Exercise 23. Implement an API for a type environment. More specifically, implement the following three functions:
; A TyEnv is a [ImmutableFreeIdTableOf IdStx -> TyStx]
; mk-empty-env : -> TyEnv
; Returns a new type environment with no bindings.
; add-to-env : TyEnv IdStx TyStx -> TyEnv
; Returns a new type environment that extends the given env with the given binding.
; lookup-env : TyEnv IdStx -> TyStx or #f
; Looks up the given id in the given env and returns corresponding type. Returns false if the id is not in the env.
We define a TyEnv as a free identifier table, which is just a hash table where the keys are syntax identifiers.
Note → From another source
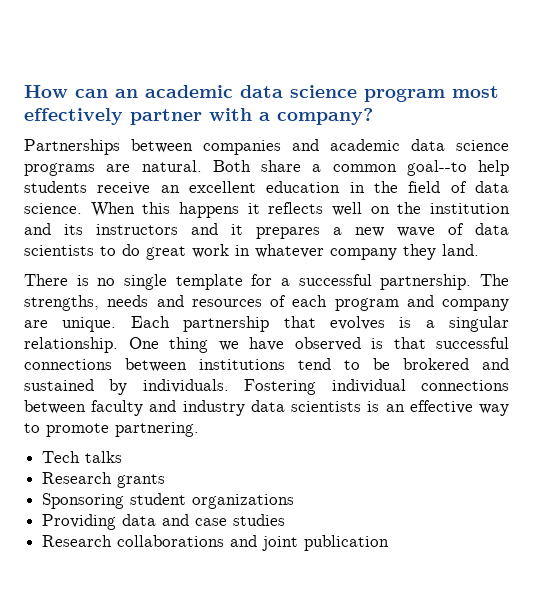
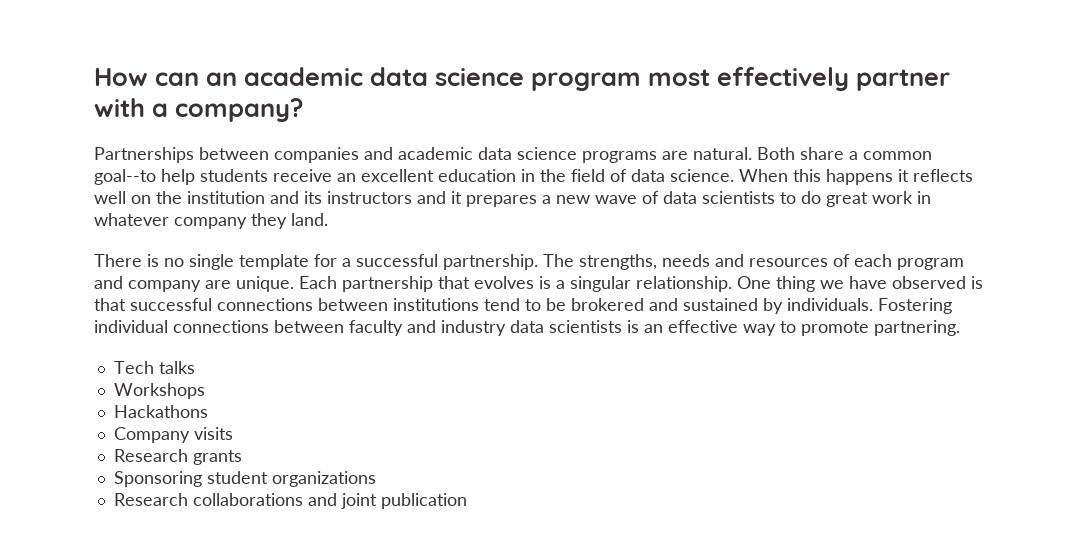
(123, 457) none -> [113,383,205,399] [113,405,208,418] [113,427,233,443] // Workshops // Hackathons // Company visits
[42,514,286,530] // Providing data and case studies -> (376, 479) none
Consult the docs for make-immutable-free-id-table to figure out how to use them. image

Exercise 24. Use your type environment API to extend your compute function with an environment argument. Then complete compute by implementing type checking for variables and lambda. image

Exercise 25. Think about what a type rule for define-function might look like. What about if functions are to be mutually recursive? How would it differ from the other rules we’ve seen? image

Exercise 26. CHALLENGE: Try to add define-function to your type checker. image

If you finish early, in preparation for the afternoon, make sure the Turnstile package is installed from the Racket package server. Install from DrRacket or type raco pkg install --auto turnstile from the command line.